## Directions for this task
Determine the number of lines of the records below that include "Jaron". Respond with the number and no other text.
Records provided START
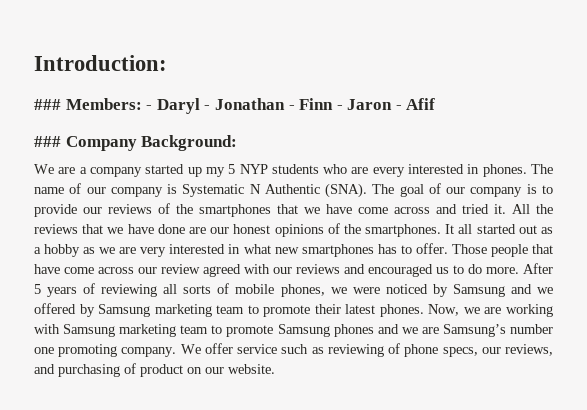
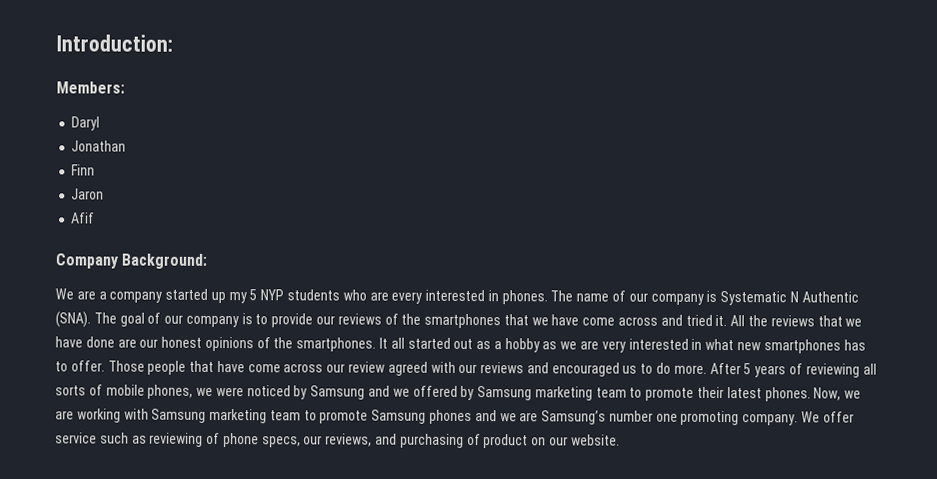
- ### Members: - Daryl - Jonathan - Finn - Jaron - Afif
+ Members:
+ Daryl
+ Jonathan
+ Finn
+ Jaron
+ Afif
- ### Company Background:
+ Company Background:

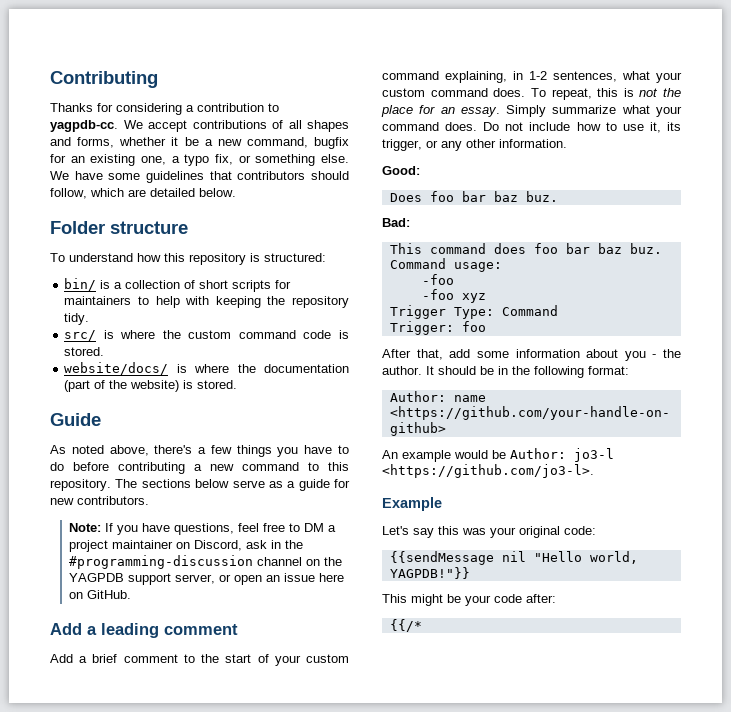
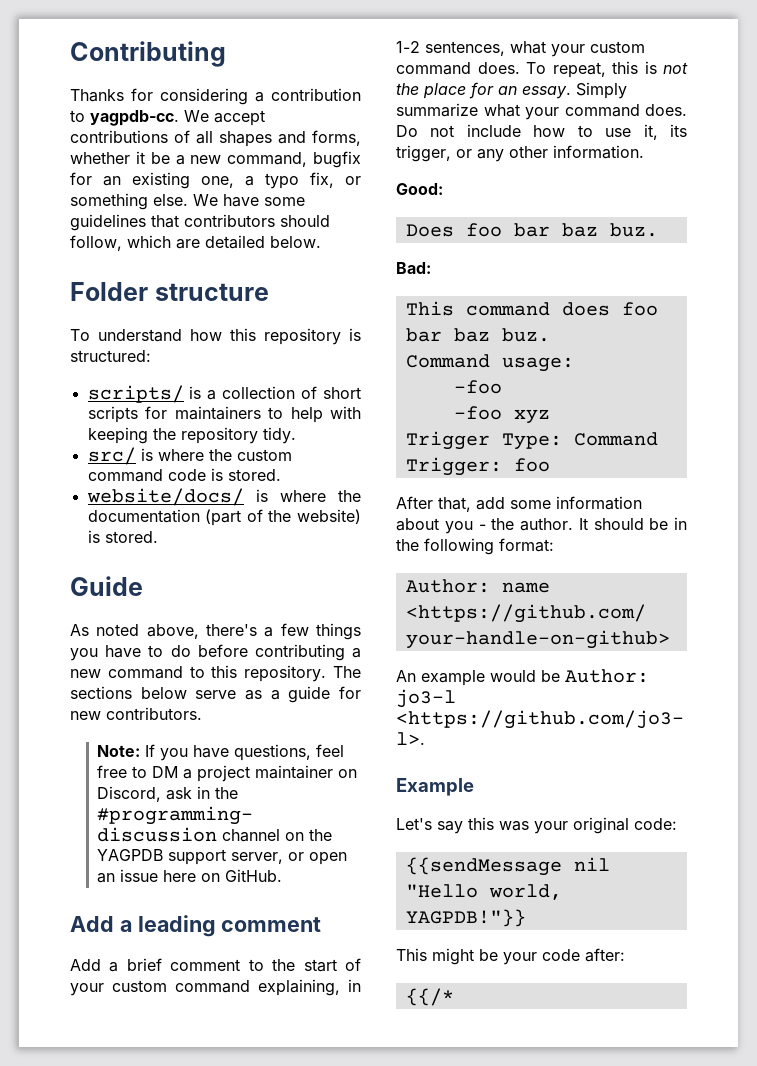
- bin/ is a collection of short scripts for maintainers to help with keeping the repository tidy.
+ scripts/ is a collection of short scripts for maintainers to help with keeping the repository tidy.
Records provided END
## Solution to this problem
2